Given that cancer stem cells (CSCs) play a critical role in cancer initiation, metastasis, and drug resistance6, we examined whether triptonide exerts effects on CSC properties. To this end, mammosphere formation assays were performed. As shown in Fig. 2a, the numbers of mammospheres in HCC1806, BT549, and MDA-MB-231 cells were decreased drastically by triptonide treatment compared with the vehicle control. Using aldehyde dehydrogenase (ALDH) activity colorimetric assays, we observed that ALDH activity, another common biomarker for characterizing CSCs, was also substantially reduced by 20-h triptonide treatment in HCC1806, BT549, and MDA-MB-231cells (Fig. 2b). To assess whether triptonide alters stem cell gene expression, we conducted Human Stem Cell RT2 Profiler PCR Array analysis of HCC1806 cells (Fig. 2c). Among the 84 genes related to stem cell identity, function, and differentiation contained in the array, 14 genes including ITGA6 and MYC were downregulated and 6 genes including KLF17 and SNAI1 were upregulated by triptonide treatment for 10 h with at least a fourfold change (Supplementary Fig. S2a). To validate the array results, we conducted real-time reverse transcription PCR (RT-qPCR) analysis of the expression changes of ITGA6, MYC, KLF17, and SNAI1 in HCC1806 cells (Fig. 2d) and MDA-MB-231cells (Supplementary Fig. S2b). Immunoblotting further confirmed that the protein levels of MYC and ITGA6 were decreased while those of KLF17 and SNAI1 were increased by triptonide treatment (Fig. 2e). Collectively, these data suggest that triptonide diminishes CSC properties and alters CSC gene expression in TNBC cells.

Figure 2
figure 2

Triptonide attenuates stem-like properties of TNBC cells. (a) Mammosphere formation assay in HCC1806, BT549, and MDA-MB-231 TNBC cells treated by triptonide for 96 h. Each bar is presented as mean ± SD (n = 3). (b) ALDH activity assays of HCC1806, BT549, and MDA-MB-231 cells treated by triptonide or vehicle for 20 h.

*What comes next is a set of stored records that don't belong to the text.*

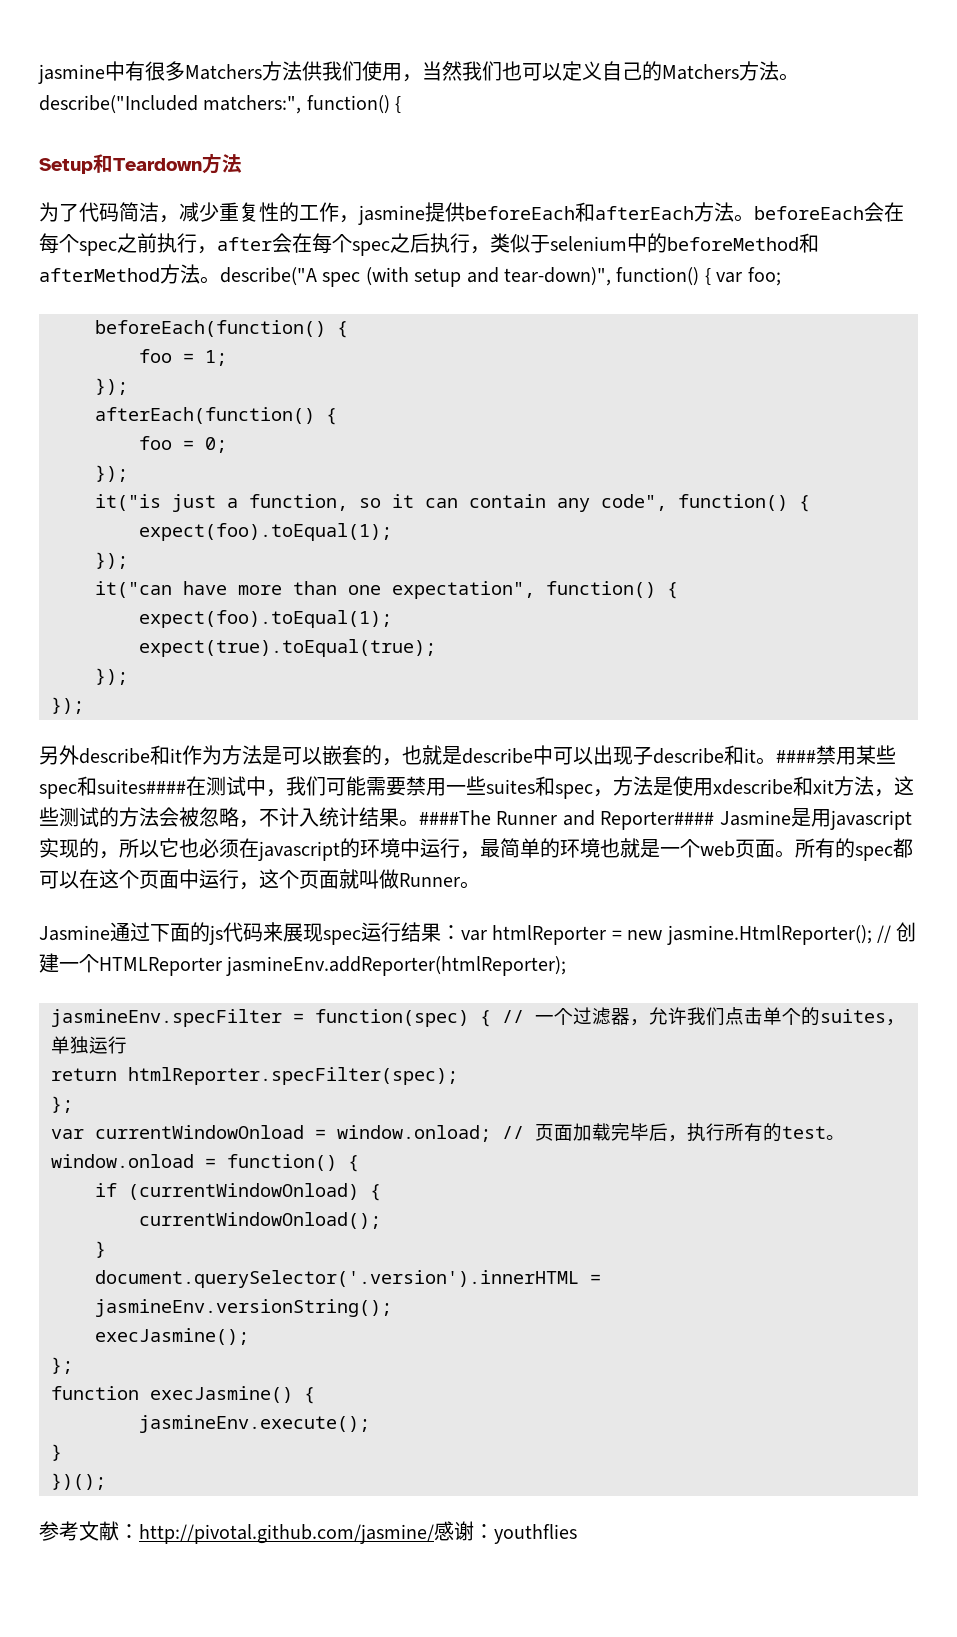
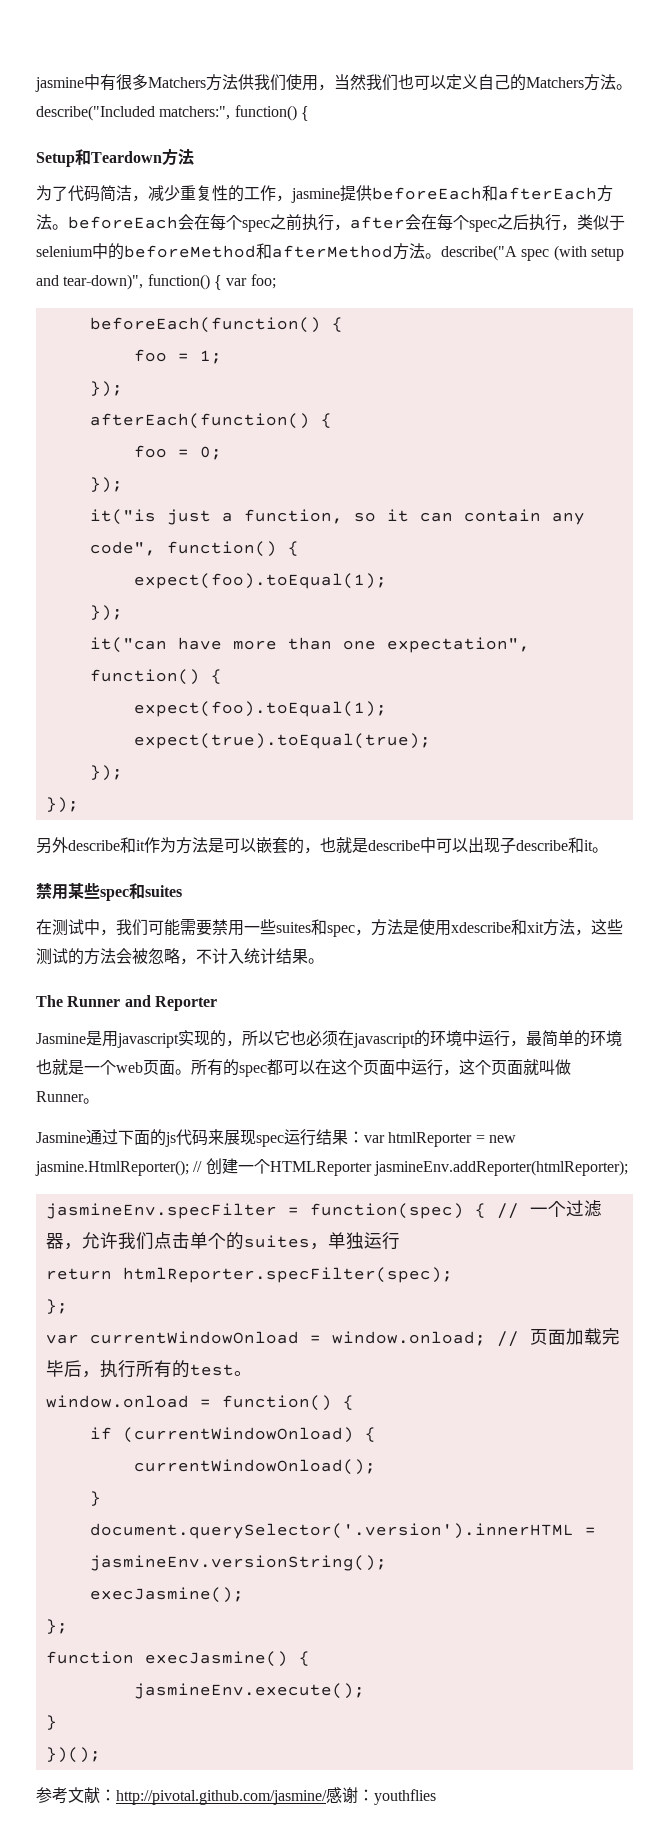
- 另外describe和it作为方法是可以嵌套的，也就是describe中可以出现子describe和it。####禁用某些spec和suites####在测试中，我们可能需要禁用一些suites和spec，方法是使用xdescribe和xit方法，这些测试的方法会被忽略，不计入统计结果。####The Runner and Reporter#### Jasmine是用javascript实现的，所以它也必须在javascript的环境中运行，最简单的环境也就是一个web页面。
+ 另外describe和it作为方法是可以嵌套的，也就是describe中可以出现子describe和it。
+ 禁用某些spec和suites
+ 在测试中，我们可能需要禁用一些suites和spec，方法是使用xdescribe和xit方法，这些测试的方法会被忽略，不计入统计结果。
+ The Runner and Reporter
+ Jasmine是用javascript实现的，所以它也必须在javascript的环境中运行，最简单的环境也就是一个web页面。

Each bar is presented as mean ± SD (n = 3) (**, p < 0.01). (c) RT2 profiler PCR array of HCC1806 cells treated with 0.2 µM triptonide for 10 h using the ΔΔCT method of quantification with RT2 Profiler PCR Arrays kit. (d) Expression of ITGA6, Myc, KLF17, and Snail by RT-qPCR. Each bar is presented as mean ± SD (n = 3) (*, p < 0.05. **, p < 0.01). (e) Immunoblotting of ITGA6, MYC, KLF17, and SNAI1 in HCC1806 cells.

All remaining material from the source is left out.